Known for its striking beauty, unique geomorphology, and picturesque coves, the Lizard Peninsula is legendary for its 18th century smuggling trade and shipwrecks in nearby reefs. This area, known as Land’s End, the furthest southwest corner of England’s granite moorlands, boasts of a stunning coastline, white and golden sand and turquoise waters. Kynance Cove is owned and operated by the National Trust.

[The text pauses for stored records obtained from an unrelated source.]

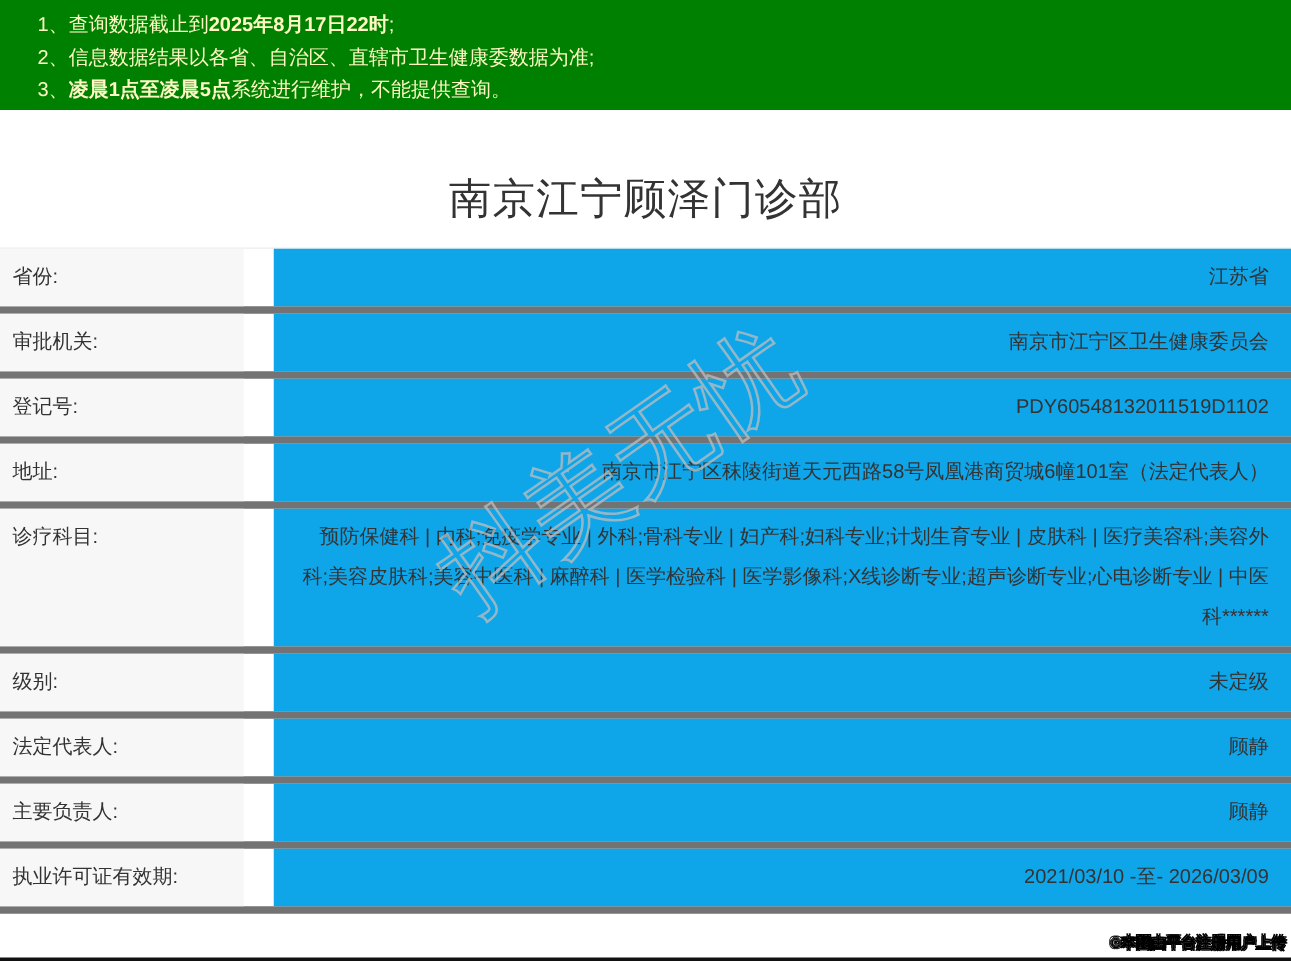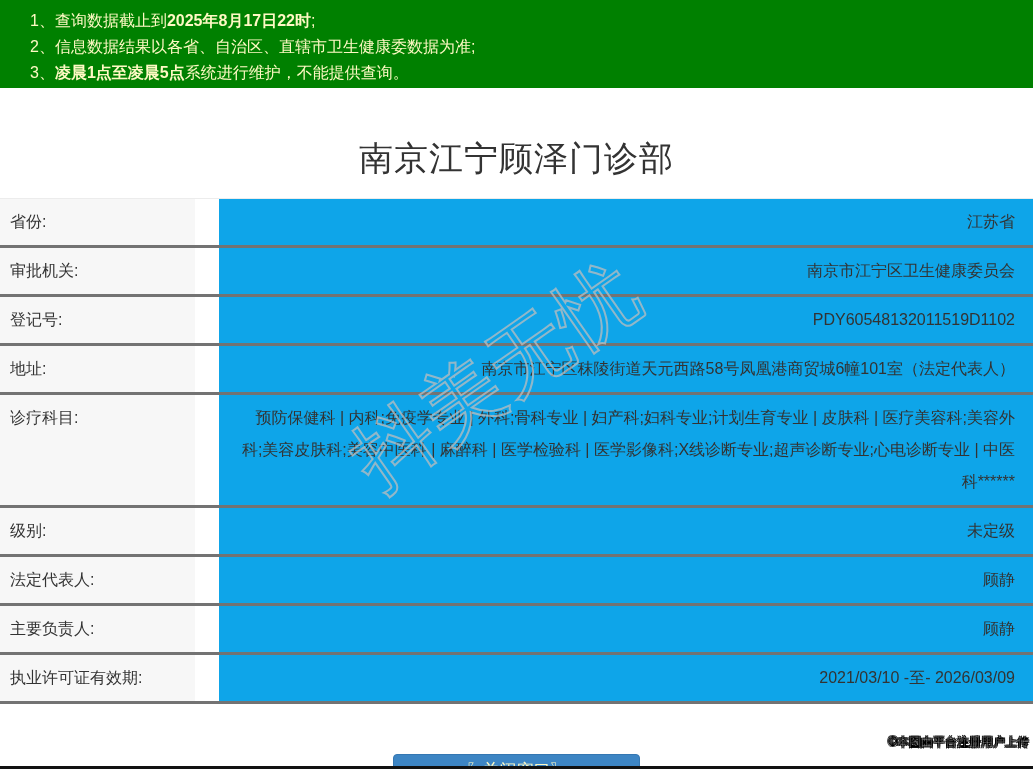--- a/index.html
+++ b/index.html
@@ -50,7 +50,7 @@
   .row {
     display: flex;
     width: 100%;
-    border-bottom: 3px solid #737373;
+    border-bottom: 6px solid #737373;
     gap: 24px;
   }
   .cell-label {

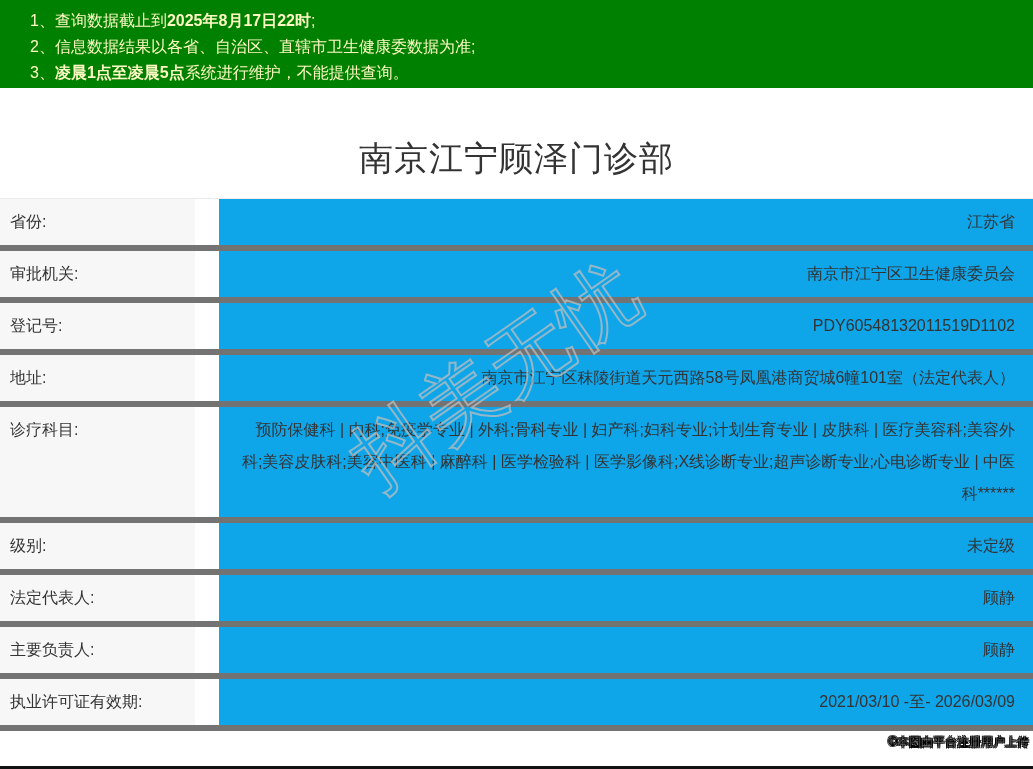--- a/index.html
+++ b/index.html
@@ -123,9 +123,9 @@
   .footer-credit {
     position: absolute;
     right: 4px;
-    bottom: 18px;
+    bottom: 6px;
     font-size: 12px;
-    font-weight: normal;
+    font-weight: bold;
     color: #fff;
     -webkit-text-stroke: 0.6px #000;
     text-shadow: 1px 1px 0 #000, -1px -1px 0 #000, 1px -1px 0 #000, -1px 1px 0 #000;

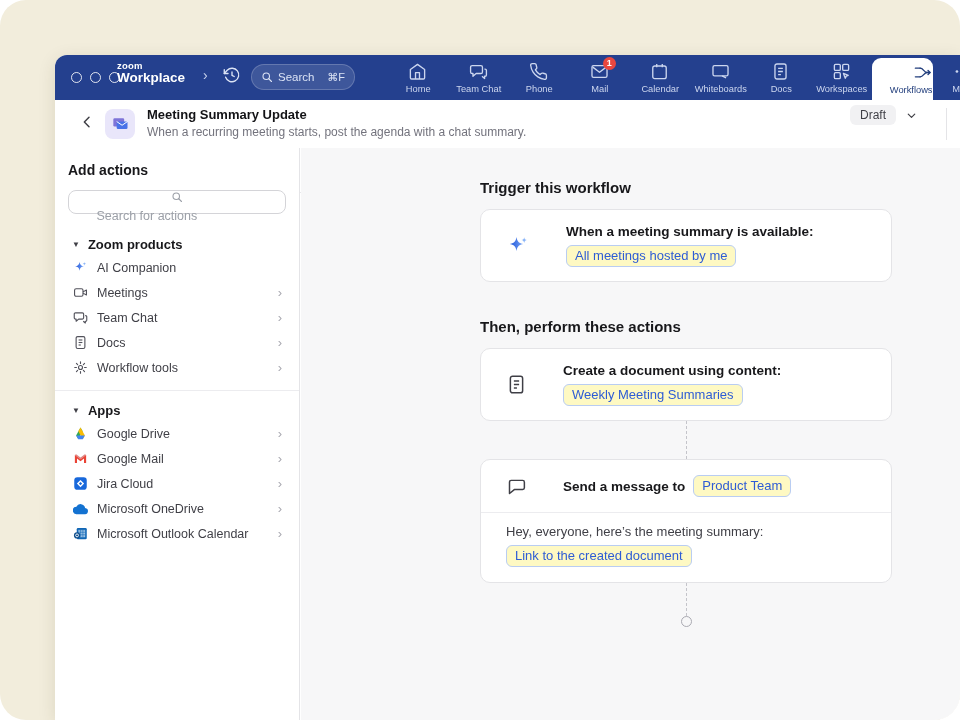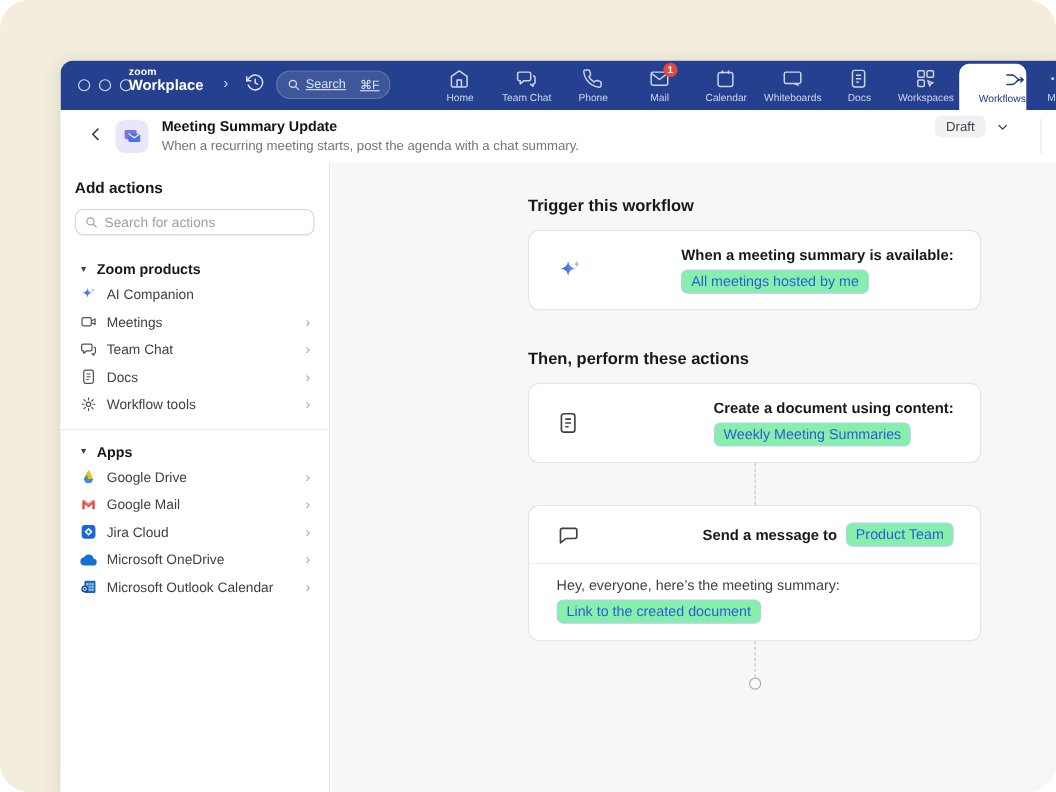--- a/index.html
+++ b/index.html
@@ -22,7 +22,7 @@
   .hist { position:absolute; left:168px; top:11px; color:#dbe3f5; }
   .tsearch { position:absolute; left:196px; top:9px; width:104px; height:26px;
     border-radius:14px; background:rgba(255,255,255,.12); border:1px solid rgba(255,255,255,.2);
-    display:flex; align-items:center; padding:0 9px; gap:5px; color:#dbe3f5; font-size:11.5px;text-decoration:underline; }
+    display:flex; align-items:center; padding:0 9px; gap:5px; color:#dbe3f5; font-size:11.5px; }
   .tsearch .kbd { margin-left:auto; font-size:11px; }
   .nav { position:absolute; left:333px; top:0; right:0; height:45px;
     display:flex; overflow:hidden; }

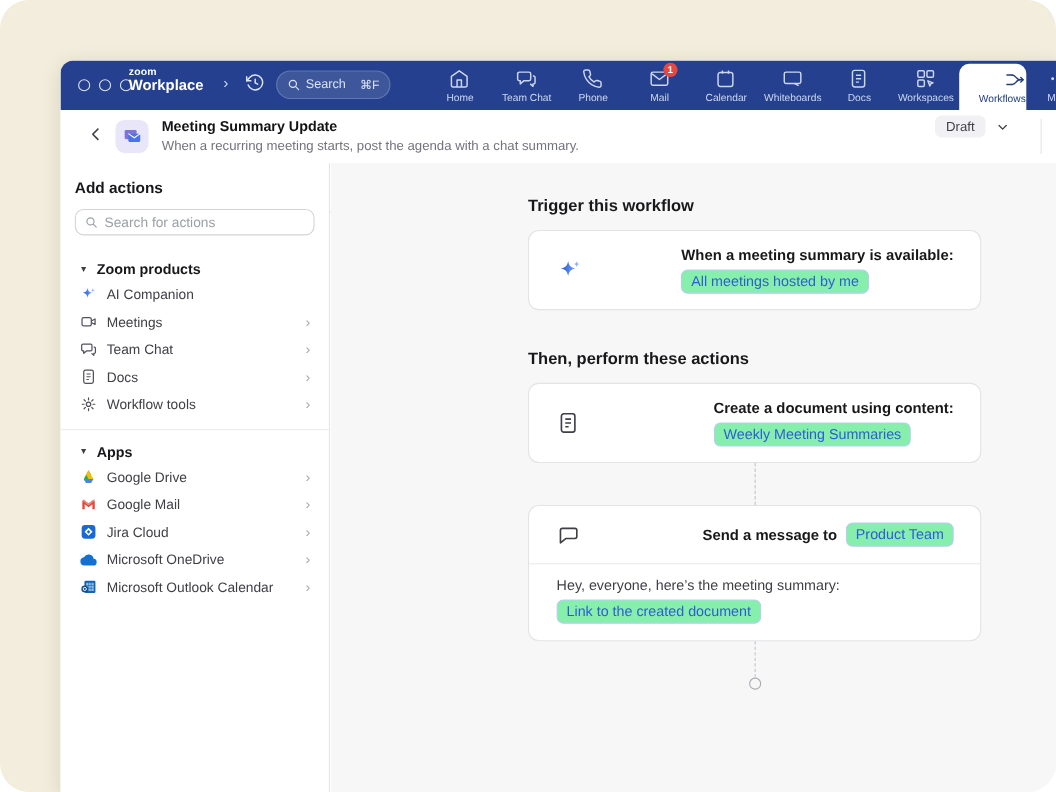--- a/index.html
+++ b/index.html
@@ -53,7 +53,7 @@
     border-right:1px solid #e4e4e7; padding:14px 13px 4px 13px; }
   .sb-title { font-size:14px; font-weight:700; color:#18181b; margin-bottom:12px; }
   .sb-search { display:flex; align-items:center; gap:6px; height:24px; border:1px solid #d4d4d8;
-    border-radius:8px; padding:0 8px; background:#fff; }
+    border-radius:8px; padding:0 8px; background:#fff;flex-direction:column; }
   .sb-search input { border:none; outline:none; flex:1; font-size:12.5px; color:#3f3f46;
     font-family:"Liberation Sans", sans-serif; background:transparent; }
   .sb-search input::placeholder { color:#9ca0a8; }

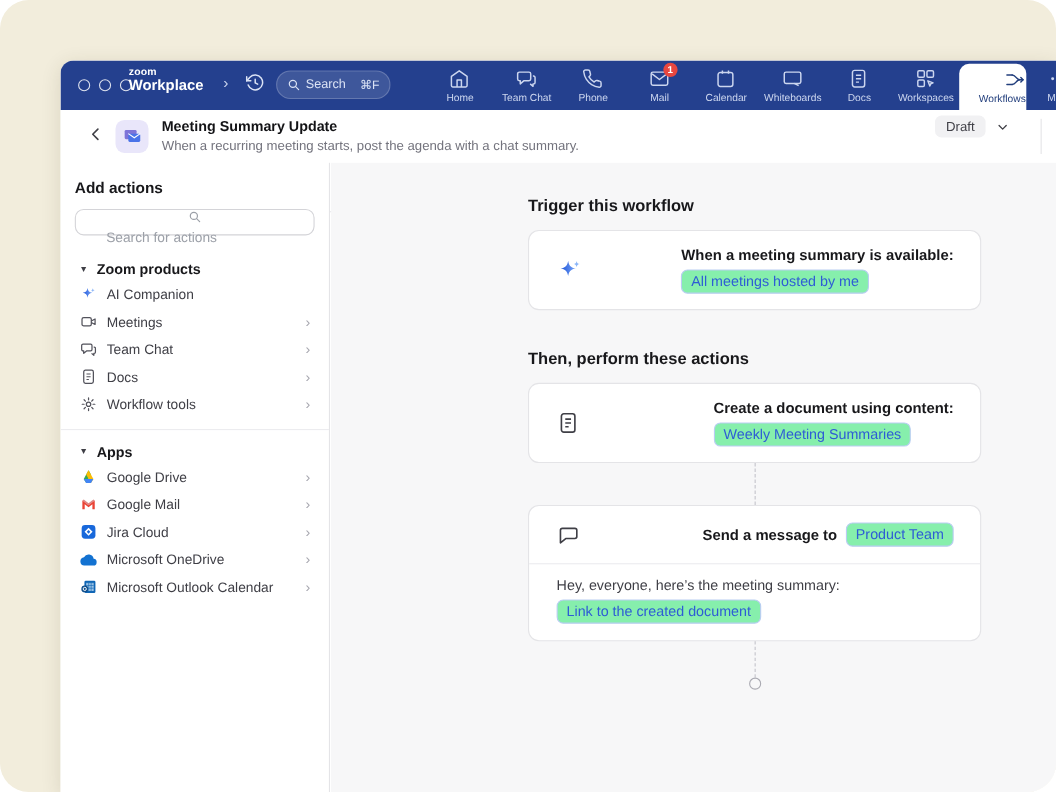--- a/index.html
+++ b/index.html
@@ -72,7 +72,7 @@
     padding:31px 0 0 179px; }
   .sec-head { font-size:15px; font-weight:700; color:#18181b; margin-bottom:13px; }
   .card { width:412px; background:#fff; border:1px solid #e4e4e7; border-radius:10px; }
-  .card-row { display:flex; align-items:center; padding:14px 24px 14px 25px; gap:36px;justify-content:space-between; }
+  .card-row { display:flex; align-items:center; padding:14px 24px 14px 25px; gap:36px; }
   .card-main { font-size:13.5px; font-weight:700; color:#18181b; }
   .chip { display:inline-block; margin-top:6px; padding:2px 8px 3px; border-radius:6px;
     font-size:13px; font-weight:500; color:#2e5cd5; background:#86efac;

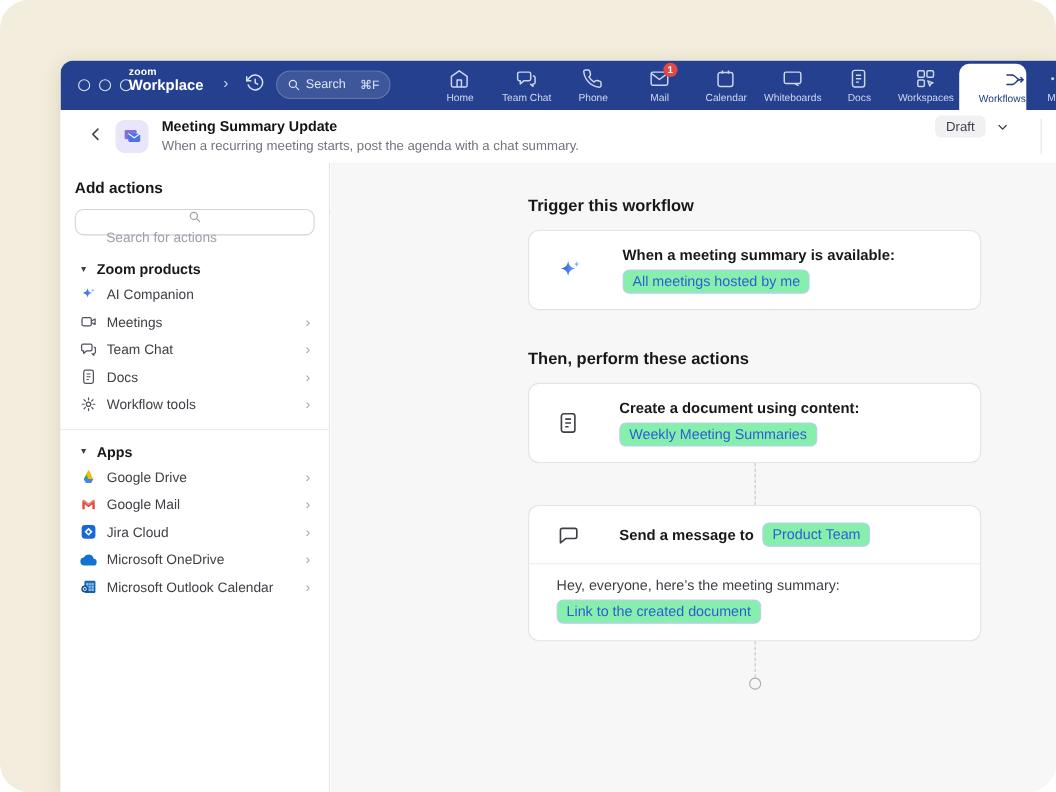--- a/index.html
+++ b/index.html
@@ -75,7 +75,7 @@
   .card-row { display:flex; align-items:center; padding:14px 24px 14px 25px; gap:36px; }
   .card-main { font-size:13.5px; font-weight:700; color:#18181b; }
   .chip { display:inline-block; margin-top:6px; padding:2px 8px 3px; border-radius:6px;
-    font-size:13px; font-weight:500; color:#2e5cd5; background:#86efac;
+    font-size:13px; font-weight:500; color:#2e5cd5; background:#fef9c3;
     border:1px solid #b9cdf2; cursor:pointer; }
   .chip.inline { margin:0 0 0 8px; }
   .gap-head { margin-top:36px; }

Dark metamorphic sand grains are present along with white and off-white marine shell fragment sand grains. The greenish sand grains are serpentinite, a metamorphic rock formed at tectonic plate boundaries deep within the earth’s crust. Occasional refractile silica sand grains are also present.
Geographic Overview
The Lizard peninsula was pushed up from under the ocean 300 million years ago by advancing tectonic obduction so that part of the earth’s mantle known as serpentinite (peridotite) is seen at Lizard point. This unique geology has swaths of metamorphic serpentine rock with some 500-million-year-old Man of War gneiss off Lizard Point.
Sand Gallery
This mixture of sharply angled sand grains consists of dark metamorphic rock, white and off-white shell fragments and occasional clear to translucent quartz grains. Many of the sand grains are only a fraction of a millimeter in size.
This high magnification shows details of the dark and reddish metamorphic rock grains and the white and translucent larger fragments that are shell fragments. The dark metamorphic sand grains have relatively sharp angles while many of the white softer marine shell sand grains have somewhat smoother and rounded edges likely worn down by wave action.
This high magnification is showing a mixture of translucent and light colored marine sand grains and dark reddish to black geological sand grains that are primarily fragments of metamorphic rock.